Around the late 1970s I was feeling angry about the way Chuck Jones kept incessantly attacking the reputation of Bob Clampett, and saying, among other things, that Clampett's films are all in such bad taste. At that time, I gained access to a print of the Chuck Jones cartoonAngel Puss, which I felt was, unlike the uplifting spirit of Coal Black, a rather derogatory portrayal of a black male child (notice I didn't say "boy"), who had been paid fifty cents to drown a cat. The cat escapes temporarily, and frightens the black child in a cemetery and in a haunted house, until the black child grabs a gun and shoots the cat, only to be menaced by nine cat ghosts.

So one day a woman was visiting me, who had a very sour attitude toward everything and was an incessant complainer. She was not a cartoon fan, but I knew that in her later childhood she had been exposed to a lot of Warner cartoons on TV, so I said to her, "Let me show you a cartoon that I'm sure you've never seen before, because of its derogatory racial content." I ran the cartoon, with the eager anticipation of hearing her bitching to high heaven about how this Chuck Jones cartoon is in such bad taste. During the cartoon there was not a single chuckle, and when it ended I was very surprised to hear her say, "Am I missing something? Apart from the central character being black, I didn't see anything that I haven't seen in any number of other Warner cartoons." And for the first time, I realized—that's right! Elmer Fudd has been shooting cats (and rabbits and ducks) countless times, sometimes to be haunted by nine cat ghosts, and the spectacles of non-black characters gambling, and walking fearfully through cemeteries and haunted houses, are common staples of Warner cartoon comedy.

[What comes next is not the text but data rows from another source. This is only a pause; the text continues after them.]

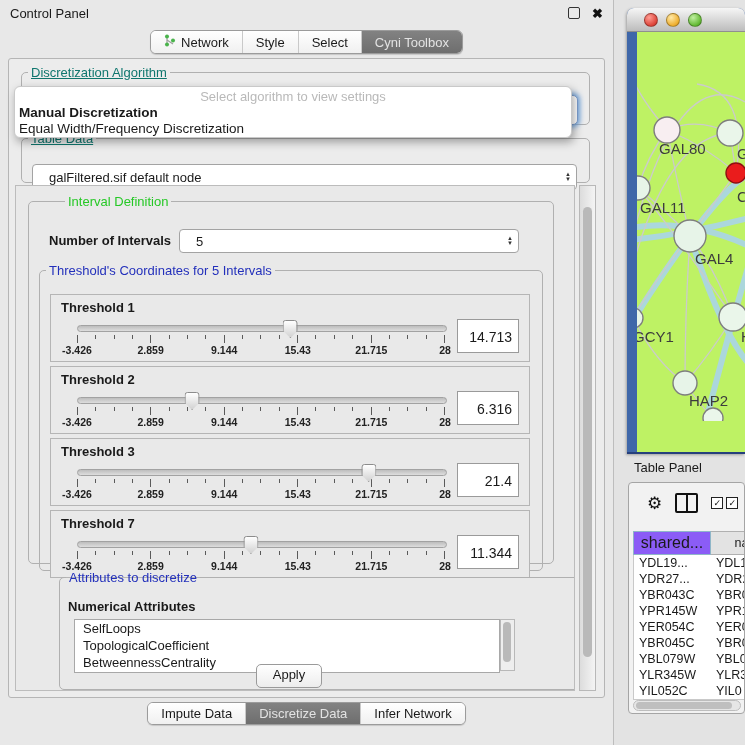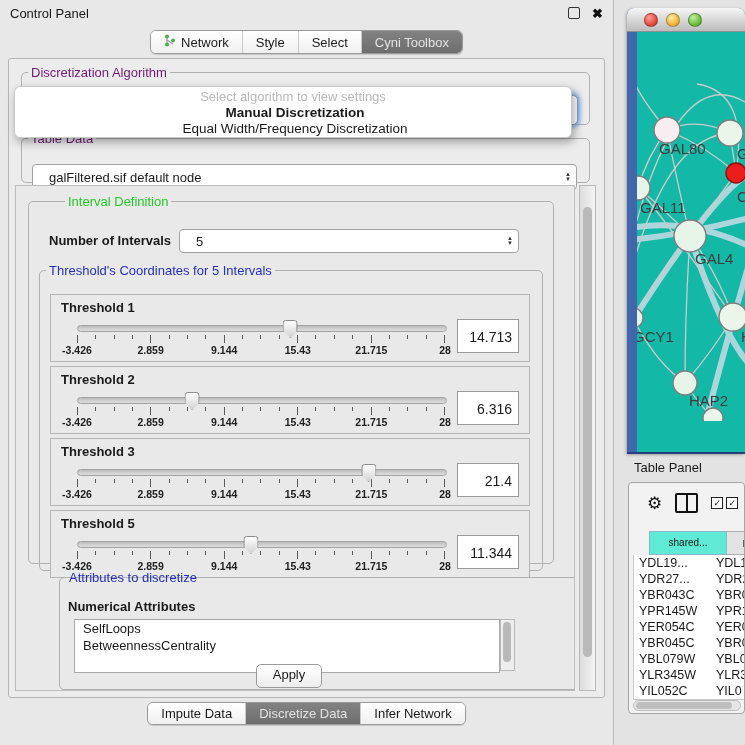--- a/index.html
+++ b/index.html
@@ -23,21 +23,21 @@
   .seg{padding:3px 13px;font-size:13px;display:flex;align-items:center;gap:5px;background:linear-gradient(#ffffff,#f0f0f0);border-left:1px solid #c9c9c9;cursor:default;white-space:nowrap;}
   .seg:first-child{border-left:none;}
   .seg.selected{background:linear-gradient(#828282,#6e6e6e);color:#e3e3e3;}
 
   
   .cyni-panel{left:8px;top:58px;width:597px;height:640px;border:1px solid #b5b5b5;border-radius:3px;background:#ececec;box-sizing:border-box;}
   fieldset{border:1px solid #b0b0b0;border-radius:5px;margin:0;padding:0;position:absolute;background:transparent;}
   legend{font-size:13px;padding:0 3px;margin-left:6px;}
   legend.green{color:#26c826;margin-left:36px;}
   legend.blue{color:#2330bb;}
-  legend.dark{color:#701a75;}
+  legend.dark{color:#0f766e;text-decoration:underline;}
 
   .algo-group{left:12px;top:6px;width:567px;height:58px;}
   .combo{background:#fff;border:1px solid #a3a3a3;border-radius:4px;display:flex;align-items:center;font-size:13px;box-sizing:border-box;padding-left:16px;}
   .combo .val{flex:1;overflow:hidden;white-space:nowrap;}
   .stepper{flex:0 0 16px;display:flex;flex-direction:column;align-items:center;justify-content:center;font-size:6px;line-height:5px;color:#333;}
   .focus-combo{left:36px;top:95px;width:542px;height:30px;border-radius:5px;box-shadow:0 0 5px 2px #74a7e0;border-color:#7d9fd0;position:absolute;z-index:5;}
 
   .table-data-group{left:12px;top:72px;width:567px;height:50px;}
   .table-data-combo{position:absolute;left:10px;top:18px;width:545px;height:26px;}
 
@@ -76,49 +76,49 @@
   .apply-btn{position:absolute;left:240px;top:478px;width:64px;height:22px;background:linear-gradient(#ffffff,#ededed);
              border:1px solid #9a9a9a;border-radius:5px;font-size:13px;text-align:center;line-height:20px;}
 
   
   .net-window{left:627px;top:8px;width:118px;height:444px;border-radius:7px 7px 0 0;background:#3f67a9;overflow:hidden;box-shadow:-1px 1px 3px rgba(0,0,0,.3);border-bottom:2px solid #26407c;}
   .net-titlebar{height:23px;background:linear-gradient(#f6f6f6,#bcbcbc);border-bottom:1px solid #8f8f8f;display:flex;align-items:center;padding-left:17px;gap:8px;}
   .light{width:14px;height:14px;border-radius:50%;border:1px solid rgba(0,0,0,.3);box-sizing:border-box;}
   .light.red{background:radial-gradient(circle at 35% 30%,#ff9d94,#dd4338 70%);}
   .light.yellow{background:radial-gradient(circle at 35% 30%,#ffe9a8,#eeae2e 70%);}
   .light.green{background:radial-gradient(circle at 35% 30%,#c0efa0,#62b932 70%);}
-  .net-canvas{position:absolute;left:10px;top:24px;width:108px;height:453px;background:#14b8a6;overflow:hidden;}
+  .net-canvas{position:absolute;left:10px;top:24px;width:108px;height:453px;background:#bef264;overflow:hidden;}
   .net-canvas svg{display:block;}
 
   .tp-title{left:634px;top:460px;font-size:13px;}
   .table-panel{left:628px;top:482px;width:117px;height:232px;border:1px solid #a5a5a5;border-radius:4px;background:#f2f2f2;box-sizing:border-box;overflow:hidden;}
   .tp-toolbar{position:absolute;left:0;top:0;width:100%;height:40px;display:flex;align-items:center;gap:13px;padding-left:18px;box-sizing:border-box;}
   .gear{font-family:"DejaVu Sans",sans-serif;font-size:17px;color:#111;line-height:1;}
   .split-icon{width:19px;height:16px;border:2px solid #111;border-radius:2px;display:flex;}
   .split-icon div{flex:1;border-right:2px solid #111;}
   .split-icon div:last-child{border-right:none;}
   .cb{width:10px;height:10px;border:1.5px solid #222;font-size:9px;line-height:10px;text-align:center;color:#111;background:#fff;}
   .cb-pair{display:flex;gap:3px;}
 
   .tp-table{position:absolute;left:4px;top:48px;width:140px;}
   .tp-header{display:flex;height:24px;}
-  .tp-header .c1{width:78px;background:#5eead4;border:1px solid #8fb6c8;box-sizing:border-box;font-size:10px;text-align:center;line-height:22px;margin-left:16px;}
+  .tp-header .c1{width:78px;background:#8b5cf6;border:1px solid #8fb6c8;box-sizing:border-box;font-size:16px;text-align:center;line-height:22px;}
   .tp-header .c2{flex:1;background:#e3e3e3;border:1px solid #b0b0b0;border-left:none;box-sizing:border-box;font-size:12.5px;text-align:center;line-height:22px;}
   .tp-rows{background:#fff;border:1px solid #c9c9c9;border-top:none;}
   .tp-row{display:flex;height:16px;font-size:12.5px;line-height:16px;}
   .tp-row .c1{width:78px;padding-left:5px;box-sizing:border-box;white-space:nowrap;overflow:hidden;}
   .tp-row .c2{flex:1;padding-left:4px;white-space:nowrap;overflow:hidden;}
   .hscroll{position:absolute;left:4px;top:217px;width:108px;height:11px;background:#e6e6e6;border:1px solid #bdbdbd;border-radius:6px;box-sizing:border-box;}
   .hscroll .thumb{position:absolute;left:2px;top:1px;width:96px;height:7px;background:#bfbfbf;border-radius:4px;}
 
   
   .popup{left:14px;top:86px;width:558px;height:52px;background:#fff;border:1px solid #c9c9c9;border-radius:6px;
          box-shadow:2px 4px 10px rgba(0,0,0,.35);z-index:10;padding-top:2px;box-sizing:border-box;}
   .popup .hint{font-size:13px;color:#b9b9b9;text-align:center;height:16px;line-height:16px;}
-  .popup .opt{font-size:13.5px;padding-left:4px;height:16px;line-height:16px;white-space:nowrap;text-align:center;}
+  .popup .opt{font-size:13.5px;padding-left:4px;height:16px;line-height:16px;white-space:nowrap;}
   .popup .opt.bold{font-weight:bold;}
 
   .net-label{font-size:15px;fill:#3c3c3c;font-family:"Liberation Sans",sans-serif;}
 </style>
 </head>
 <body>
 
 <div class="abs control-panel">
   <div class="abs cp-titlebar">
     <span class="cp-title">Control Panel</span>
@@ -295,21 +295,21 @@
                     <span class="ticklabel" style="left: 20%;">2.859</span>
                     <span class="ticklabel" style="left: 40%;">9.144</span>
                     <span class="ticklabel" style="left: 60%;">15.43</span>
                     <span class="ticklabel" style="left: 80%;">21.715</span>
                     <span class="ticklabel" style="left: 100%;">28</span>
                   </div>
                 </div>
                 <div class="th-value">21.4</div>
               </div>
               <div class="th-box" style="top: 232px;">
-                <div class="th-label">Threshold 5</div>
+                <div class="th-label">Threshold 7</div>
                 <div class="slider-area">
                   <div class="track">
                     <div class="handle" style="left: 46.9993%;"></div>
                   </div>
                   <div class="ticks">
                     <div class="tick major"></div>
                     <div class="tick"></div>
                     <div class="tick"></div>
                     <div class="tick"></div>
                     <div class="tick major"></div>
@@ -343,20 +343,21 @@
               </div>
             </div>
         </fieldset>
       </fieldset>
 
       <fieldset class="attrs-group">
         <legend class="blue">Attributes to discretize</legend>
         <div class="attrs-title">Numerical Attributes</div>
         <div class="listbox" id="attr-list">
             <div class="item">SelfLoops</div>
+            <div class="item">TopologicalCoefficient</div>
             <div class="item">BetweennessCentrality</div>
           </div>
         <div class="list-vscroll">
             <div class="thumb"></div>
           </div>
       </fieldset>
 
       <div class="apply-btn">Apply</div>
     </div>
     <div class="abs vscroll">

This also got me to thinking: You could probably take almost any cartoon, particularly a comedy with white human characters, and recolor the characters' skin as brown, so that audiences would think that the characters are intended to be Negroes, and suddenly a whole lot of cartoons that nobody ever complained about would receive the most virulent accusations of "racism."

Take for example Disney's Ichabod and the Headless Horseman. If the characters were painted brown, here's a Politically Correct movie review that we could expect to see:

"Racist Disney: Walt Disney's latest release, Ichabod and the Headless Horseman, is the most offensively racist film yet from Hollywood, being a virtual encyclopedia of racial clichés and stereotypes. Ichabod Crane, the lead character, is the most derogatory black caricature since Stepin Fetchit. Ichabod is depicted as excessively ugly, and displays gangly long limbs with awkwardly large hands and feet. He is lazy, scheming, vain and superstitious. Even the movie's title song pointedly ridicules Ichabod's build and character. The action takes place in a small and (we are pointedly told) superstitious community named Sleepy Hollow. Brom Bones, the local black buck, is singularly deceitful; the rest of the men are depicted as dummies. Katrina, the excessively buxom female lead, exploits black women. Rated G."

Well folks, there's a lot more I could add to this, and since I fully expect to be hit with some smug and accusatory comments for this "Politically Incorrect" article from at least a few people, I'm sure there will be motivation enough for me to add more stories and observations. I do ask, though, folks, please be honest. Don't presume to "remind" me of "facts" that are not true.